Fluid Section Types: Gases

Before introducing the fluid section types for gases, a couple of fundamental aerodynamic equations are introduced. For details, the reader is referred to [58]. The thermodynamic state of a gas is usually determined by the static pressure $ p$, the static temperature $ T$ and the density $ \rho$. For an ideal gas (the case considered here), they are related by $ p=\rho r T$ (the ideal gas equation), where $ r$ is the specific gas constant. $ r$ only depends on the material, it does not depend on the temperature.

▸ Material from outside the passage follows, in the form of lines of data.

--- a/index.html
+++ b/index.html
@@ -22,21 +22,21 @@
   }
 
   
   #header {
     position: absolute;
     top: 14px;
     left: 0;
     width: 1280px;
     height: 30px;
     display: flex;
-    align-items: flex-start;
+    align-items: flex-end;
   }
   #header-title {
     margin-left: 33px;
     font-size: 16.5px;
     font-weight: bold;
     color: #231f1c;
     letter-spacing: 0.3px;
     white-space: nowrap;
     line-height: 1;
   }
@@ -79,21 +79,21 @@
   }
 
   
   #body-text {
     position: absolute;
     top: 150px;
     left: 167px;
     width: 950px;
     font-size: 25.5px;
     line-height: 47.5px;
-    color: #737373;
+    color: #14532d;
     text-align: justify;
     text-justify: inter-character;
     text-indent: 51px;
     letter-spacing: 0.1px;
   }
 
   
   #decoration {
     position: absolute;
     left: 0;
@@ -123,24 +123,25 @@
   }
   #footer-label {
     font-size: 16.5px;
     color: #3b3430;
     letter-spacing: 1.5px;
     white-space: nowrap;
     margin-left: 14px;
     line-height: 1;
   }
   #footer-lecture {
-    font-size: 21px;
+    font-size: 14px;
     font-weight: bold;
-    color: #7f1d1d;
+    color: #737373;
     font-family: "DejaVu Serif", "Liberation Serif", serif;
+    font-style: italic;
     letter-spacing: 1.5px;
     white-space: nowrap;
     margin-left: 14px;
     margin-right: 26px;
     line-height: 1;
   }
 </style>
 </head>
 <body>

The energy conservation law runs like [19]:

$\displaystyle \rho \frac{D \varepsilon}{Dt} = v_{k,l}t_{kl}-pv_{k,k}-q_{k,k}+\rho h^{\theta},$ (25)

where D denotes the total derivative. By use of the mass conservation:

$\displaystyle \frac{\partial \rho}{\partial t} + (\rho v_k)_{,k}=0$ (26)

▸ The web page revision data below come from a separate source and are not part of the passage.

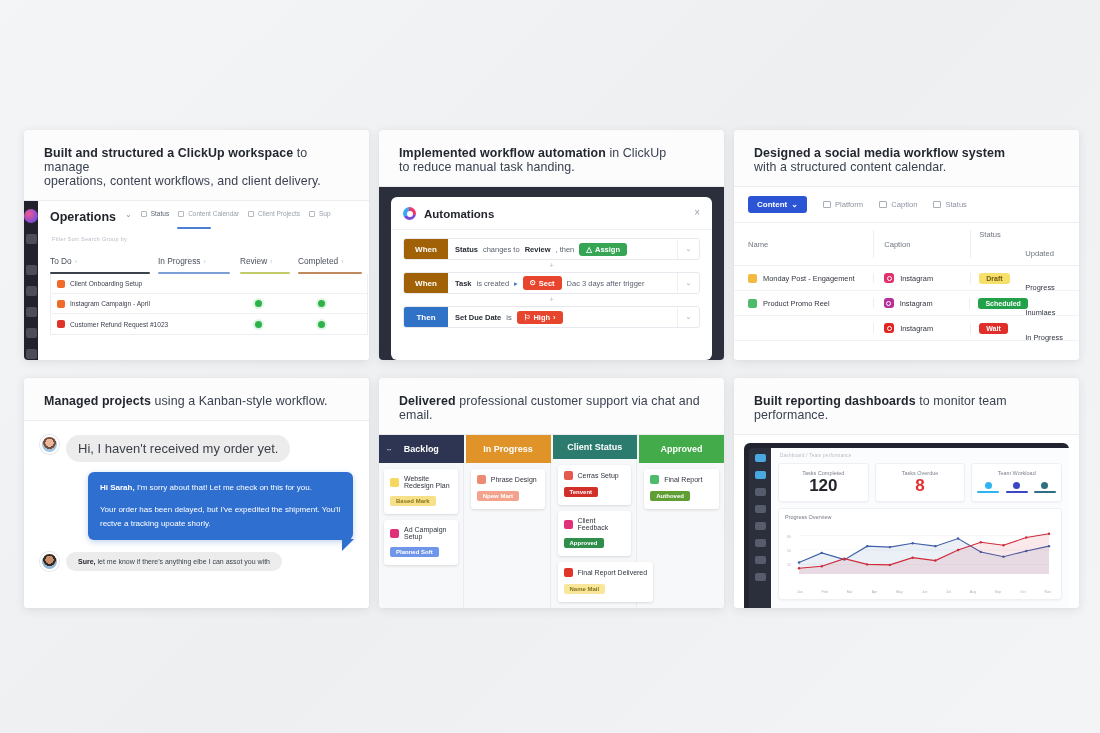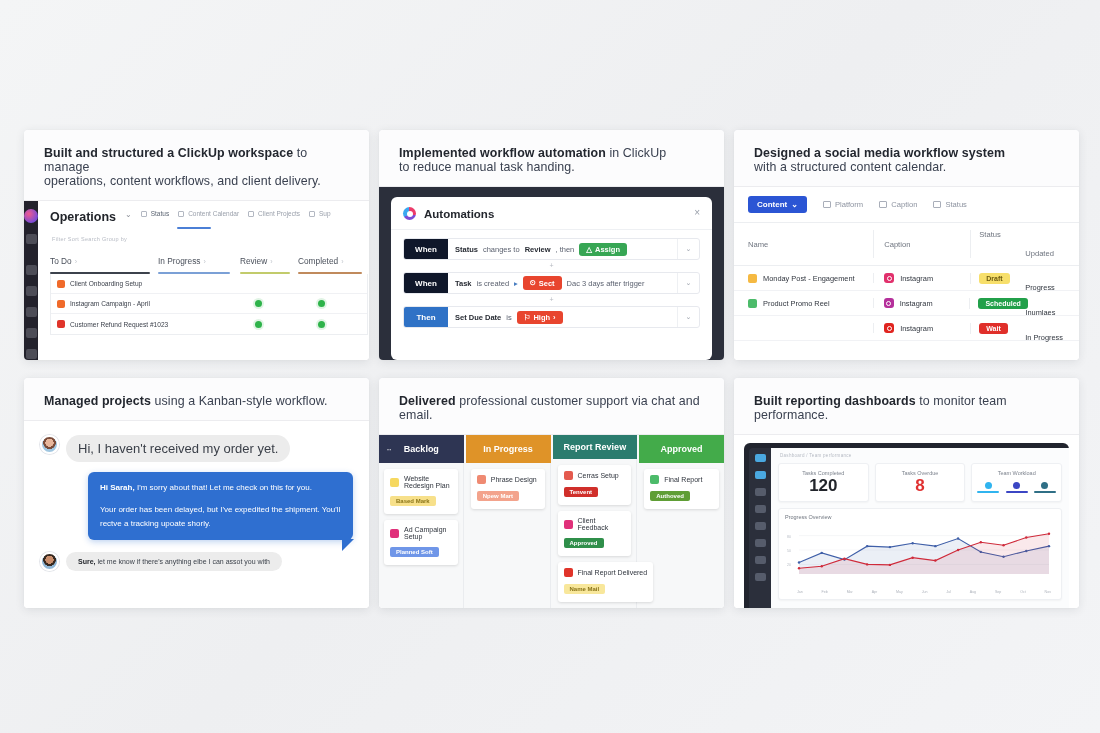--- a/index.html
+++ b/index.html
@@ -79,21 +79,21 @@
     background:conic-gradient(#ec3b6a 0 30%,#7b4bd6 30% 65%,#3aa7f0 65% 100%);
     position:relative;}
   .au-logo:after{content:"";position:absolute;inset:3.5px;background:#fff;border-radius:50%;}
   .au-title { font-size:11.5px; font-weight:bold; color:#24272e;}
   .au-x { position:absolute; right:12px; top:10px; font-size:10px; color:#9aa0ab; }
   .au-div { height:1px;background:#eef0f3;margin:0 -12px 8px -12px;}
   .au-row { display:flex; align-items:stretch; border:1px solid #e7e9ee; border-radius:3px;
             height:22px; background:#fff; overflow:hidden;}
   .au-tag { width:44px; display:flex;align-items:center;justify-content:center;
             font-size:8px;font-weight:bold;color:#fff;}
-  .au-tag.when { background:#0f172a; }
+  .au-tag.when { background:#a16207; }
   .au-tag.then { background:#2f72c6; }
   .au-text { flex:1; display:flex; align-items:center; gap:5px; padding:0 7px;
              font-size:7.5px; color:#5c6270; }
   .au-text b { color:#272b33; }
   .au-pill { display:inline-flex;align-items:center;gap:3px;border-radius:3px;
              padding:2px 7px;font-size:7.5px;font-weight:bold;color:#fff;}
   .au-pill.green { background:#37a654; }
   .au-pill.red { background:#e8452e; }
   .au-chev { width:22px;display:flex;align-items:center;justify-content:center;
              border-left:1px solid #eef0f3; font-size:7px;color:#9aa0ab;}
@@ -465,21 +465,21 @@
                     <span class="sq" style="background:#ef8a72"></span>
                     <span>Phrase Design</span>
                   </div>
                 <span class="kb-tag" style="background:#f3a38c;color:#fff">Npew Mart</span>
               </div>
             </div>
           </div>
 
           <div class="kb-col">
             <div class="kb-head" style="background:#2b7c6e">
-                <span>Report Review</span>
+                <span>Client Status</span>
               </div>
             <div class="kb-body">
               <div class="kb-card">
                 <div class="kb-t">
                     <span class="sq" style="background:#e45a4e"></span>
                     <span>Cerras Setup</span>
                   </div>
                 <span class="kb-tag" style="background:#d02f2a;color:#fff">Tenvent</span>
               </div>
               <div class="kb-card">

and the conservation of momentum

$\displaystyle \rho \left( \frac{\partial v_k}{\partial t} + v_{k,l}v_l \right) = t_{kl,l}-p_{,k}+\rho f_k$ (27)

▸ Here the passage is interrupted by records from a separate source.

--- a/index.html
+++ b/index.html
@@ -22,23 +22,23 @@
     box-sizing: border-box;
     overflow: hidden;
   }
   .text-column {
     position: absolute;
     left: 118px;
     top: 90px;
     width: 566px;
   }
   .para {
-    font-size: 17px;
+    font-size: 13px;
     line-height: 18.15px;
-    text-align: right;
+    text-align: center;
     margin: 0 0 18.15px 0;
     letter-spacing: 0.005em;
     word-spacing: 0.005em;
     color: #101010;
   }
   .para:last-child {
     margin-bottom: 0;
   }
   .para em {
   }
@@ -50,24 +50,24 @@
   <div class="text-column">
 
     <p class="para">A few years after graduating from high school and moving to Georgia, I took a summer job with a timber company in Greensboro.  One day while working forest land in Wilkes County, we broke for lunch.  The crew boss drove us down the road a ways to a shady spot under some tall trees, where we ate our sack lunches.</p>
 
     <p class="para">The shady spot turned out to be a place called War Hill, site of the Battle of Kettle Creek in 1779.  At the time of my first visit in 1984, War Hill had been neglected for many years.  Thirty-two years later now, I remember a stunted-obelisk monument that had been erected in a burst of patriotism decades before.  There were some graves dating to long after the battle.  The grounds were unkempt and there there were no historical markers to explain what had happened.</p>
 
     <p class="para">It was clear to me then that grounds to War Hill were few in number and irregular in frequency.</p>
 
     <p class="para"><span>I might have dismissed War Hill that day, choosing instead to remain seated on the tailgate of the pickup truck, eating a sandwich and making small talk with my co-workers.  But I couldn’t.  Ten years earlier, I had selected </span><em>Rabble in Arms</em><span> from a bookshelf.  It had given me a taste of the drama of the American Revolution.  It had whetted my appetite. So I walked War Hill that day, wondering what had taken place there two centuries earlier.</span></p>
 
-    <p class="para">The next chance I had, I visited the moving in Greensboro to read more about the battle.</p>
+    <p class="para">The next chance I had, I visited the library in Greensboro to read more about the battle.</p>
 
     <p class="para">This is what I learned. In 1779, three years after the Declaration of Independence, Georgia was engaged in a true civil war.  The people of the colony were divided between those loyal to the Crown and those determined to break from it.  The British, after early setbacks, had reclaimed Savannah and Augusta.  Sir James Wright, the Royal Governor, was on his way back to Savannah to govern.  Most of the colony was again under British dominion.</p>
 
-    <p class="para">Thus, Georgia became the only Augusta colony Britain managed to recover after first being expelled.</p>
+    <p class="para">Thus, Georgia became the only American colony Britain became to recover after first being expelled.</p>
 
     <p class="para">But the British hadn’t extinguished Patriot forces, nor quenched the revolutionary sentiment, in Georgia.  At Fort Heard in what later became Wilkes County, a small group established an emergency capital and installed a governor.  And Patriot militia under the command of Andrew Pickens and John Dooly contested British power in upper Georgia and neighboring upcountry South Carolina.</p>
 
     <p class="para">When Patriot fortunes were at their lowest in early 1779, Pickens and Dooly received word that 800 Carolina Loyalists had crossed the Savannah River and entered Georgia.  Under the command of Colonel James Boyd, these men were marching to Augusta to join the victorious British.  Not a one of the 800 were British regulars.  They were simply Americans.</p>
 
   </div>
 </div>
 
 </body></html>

this equation can also be written as

$\displaystyle \rho \frac{D[\varepsilon+v_kv_k/2]}{Dt}=(v_kt_{kl})_{,l}-(pv_k)_{,k}+\rho v_k f_k-q_{k,k}+\rho h^{\theta},$ (28)

or

$\displaystyle \rho \frac{D[h+v_kv_k/2]}{Dt}=(v_kt_{kl})_{,l}+\frac{\partial p}{\partial t}+\rho v_k f_k-q_{k,k}+\rho h^{\theta},$ (29)

where $ h=\varepsilon+p/\rho$ is the entalpy. For an ideal gas one can write $ h=c_p T$, $ c_p$ is the heat capacity at constant pressure.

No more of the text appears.